For Populism to prevail, it has to risk being extremely unpopular. It must abolish all ties to non domestic governance, it must eradicate internal structures that would hold back absolute control and in doing so, be regarded as an autocratic, tyrannical beast, big enough to best the behemoth of bureaucracy that stands in its way. It would potentially incur the wrath of international courts and legacy trade partners, market machinations and thus painful economic impacts of a strident volte face in governance. Without the sheer size and dominance of a country of the scale of America, can it be achieved?
Look at where we have come so far. The constant chipping away of the old world order, the perceptory change of public opinion and the realisation of what will be required to take back control has been on steroids for the last decade. The rate of revolution is perhaps faster than many of us anticipated.
But it took us 7 decades since the end of the Second World War to construct the Gordian Knot within which Populism and true democracy finds itself trapped. It will make many more years to unpick it.
Perhaps that is why, rather than try to dismantle the EU, right wing leaders such as Viktor Orban see sense in forging coalitions of like minded leaders within the extant structures. Where once, such a Head of State would struggle to find solidarity among peers, now the Populist bloc in the European Parliament is the third largest grouping. There is growing strength in numbers.
Where once, Barack Obama threatened Brexit Britain with threats of being ‘back of the queue’, Donald Trump is using his might and influence to try to drag Europe away from it’s self inflicted managed decline. The power structures that have controlled The West are visibly cracking.
One thing is worth remembering. Empires come, and empires go. Where once the convoluted expanse of the USSR would have seemed inescapable, within a mere decade, Russia’s strangehold on its satellite states was largely peacefully dismantled.

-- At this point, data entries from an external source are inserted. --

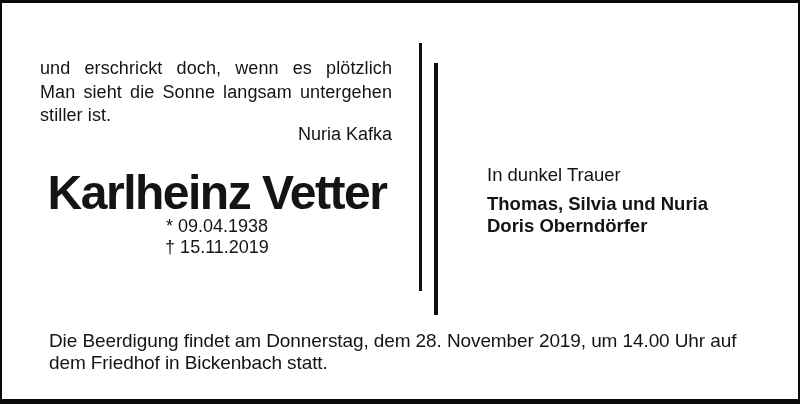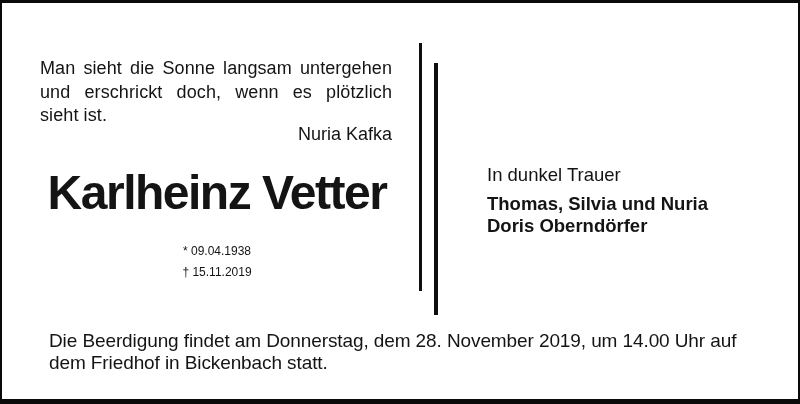"Man sieht die Sonne langsam" div.quote-line { order: before "und erschrickt doch, wenn es" -> after "und erschrickt doch, wenn es" }
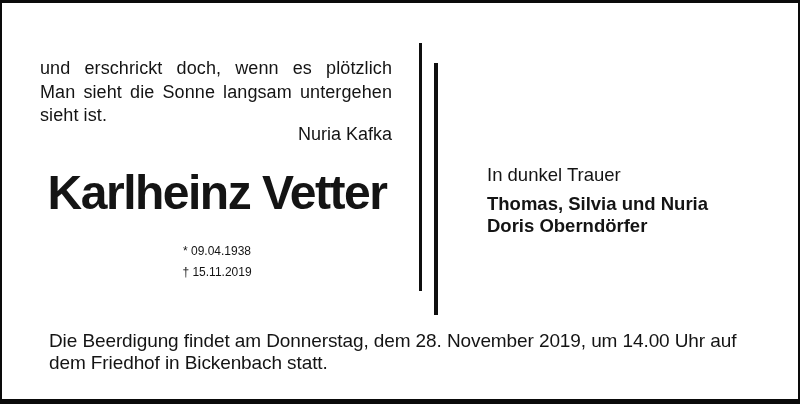"sieht ist." div.quote-line { text: sieht -> stiller }
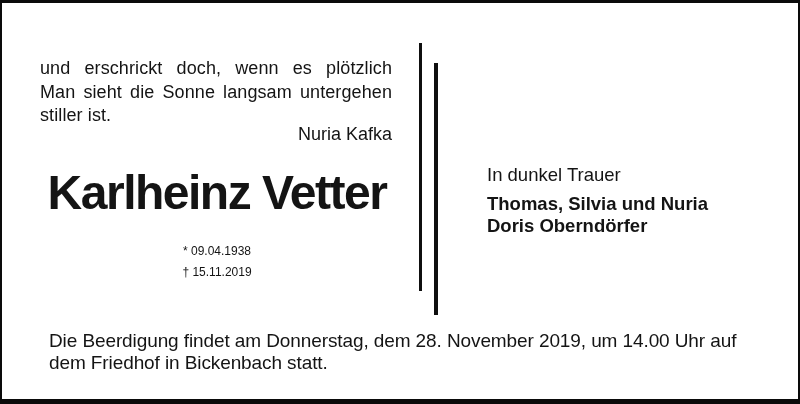"* 09.04.1938" .dates-block { font-size: 12px -> 18px; margin-top: 25px -> none }
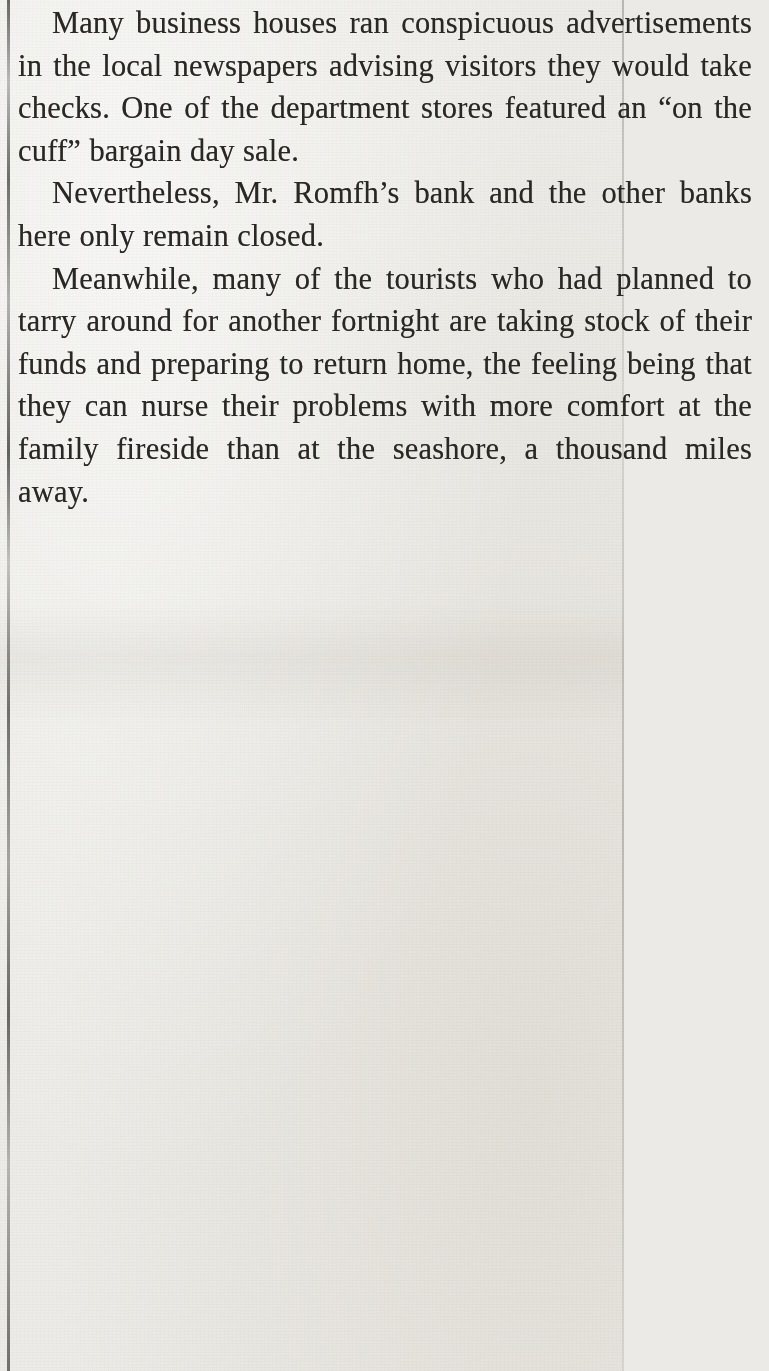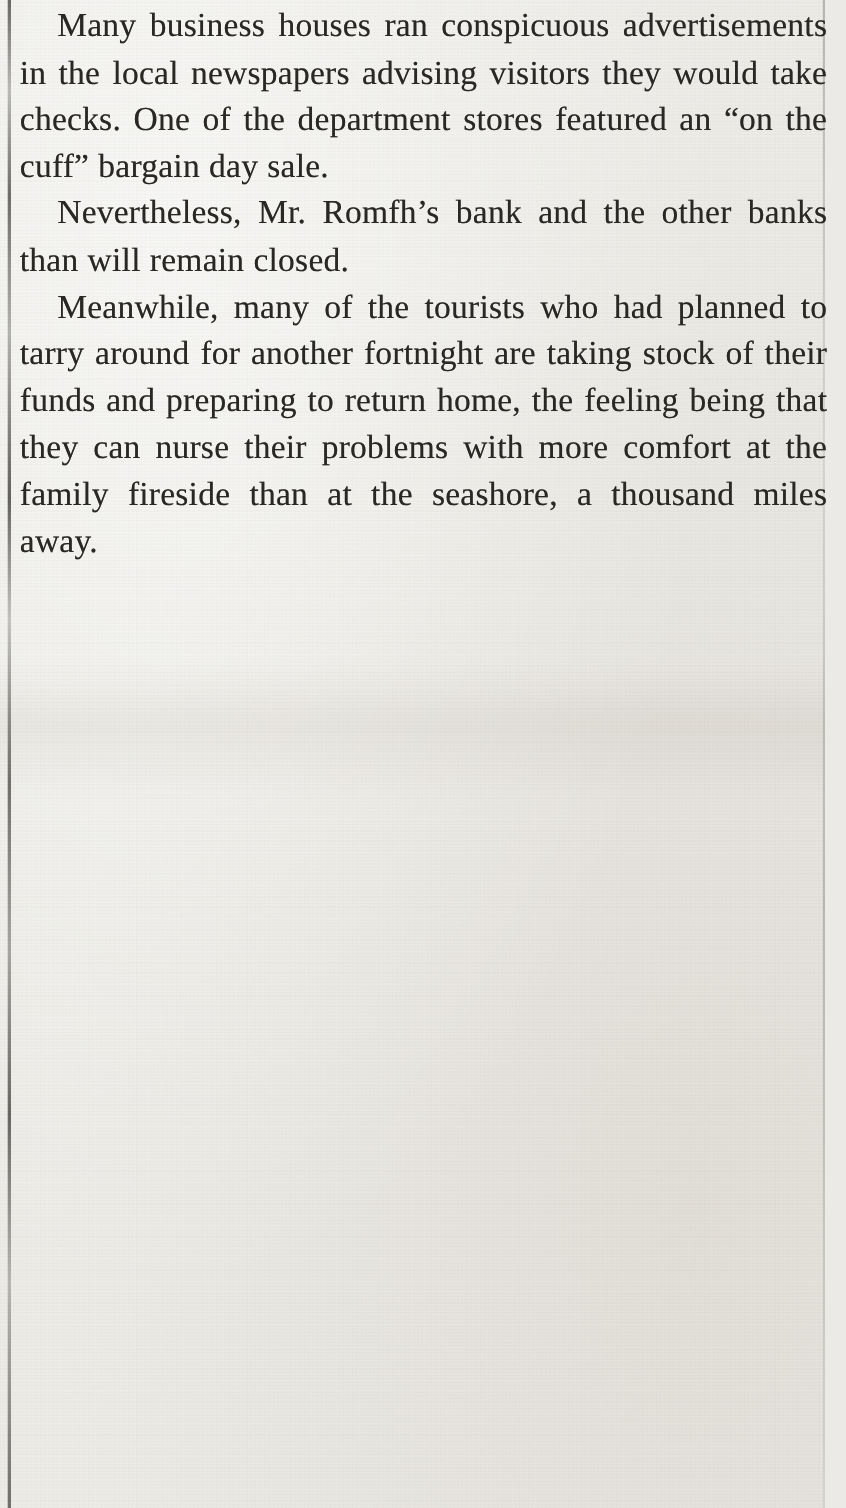"Many business houses ran conspicuous" .scan { width: 750px -> 624px }
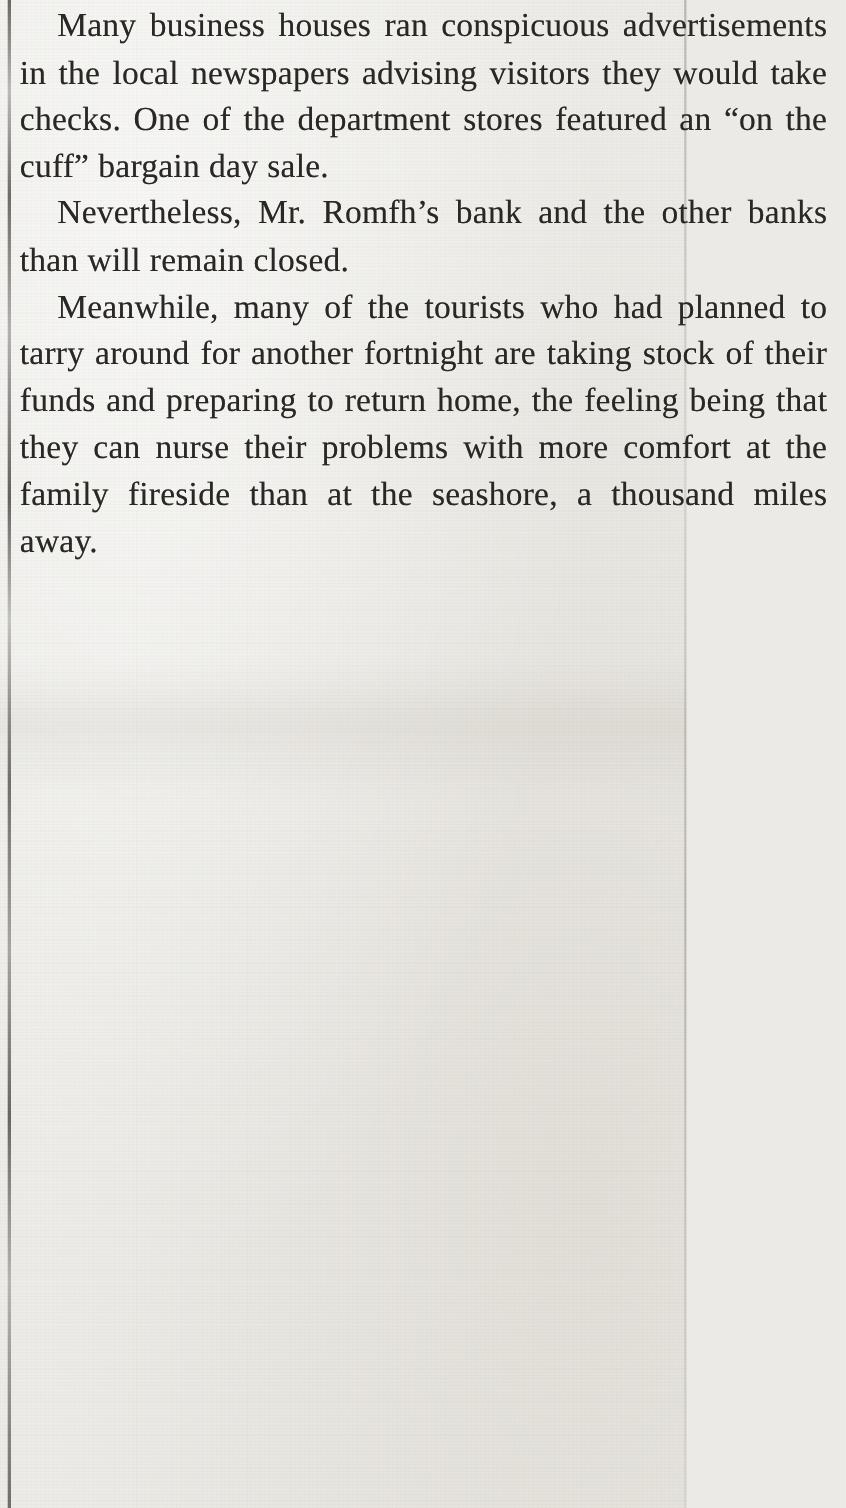"Nevertheless, Mr. Romfh’s bank and" p.para { text: than will -> here only }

A New World Order beckons. And the momentum is clear.
The public cannot abide any more unfettered migration, indulgent Government waste and deindustrialisation. And as long as democracy exists, even in a diluted way, no Cordon Sanitaire will be strong enough to maintain the failing structures of the past.
Popularism is the only legitimate form of government!
One of your best pieces Alex, along with the one last autumn on Tommy Robinson and your video documentary on the dangers to women from open borders.
We must also beware of wolves in sheep's clothing, the globalists who try to neuter populists by dressing up in the same costume, like men in drag or Tories "taking back control of our borders".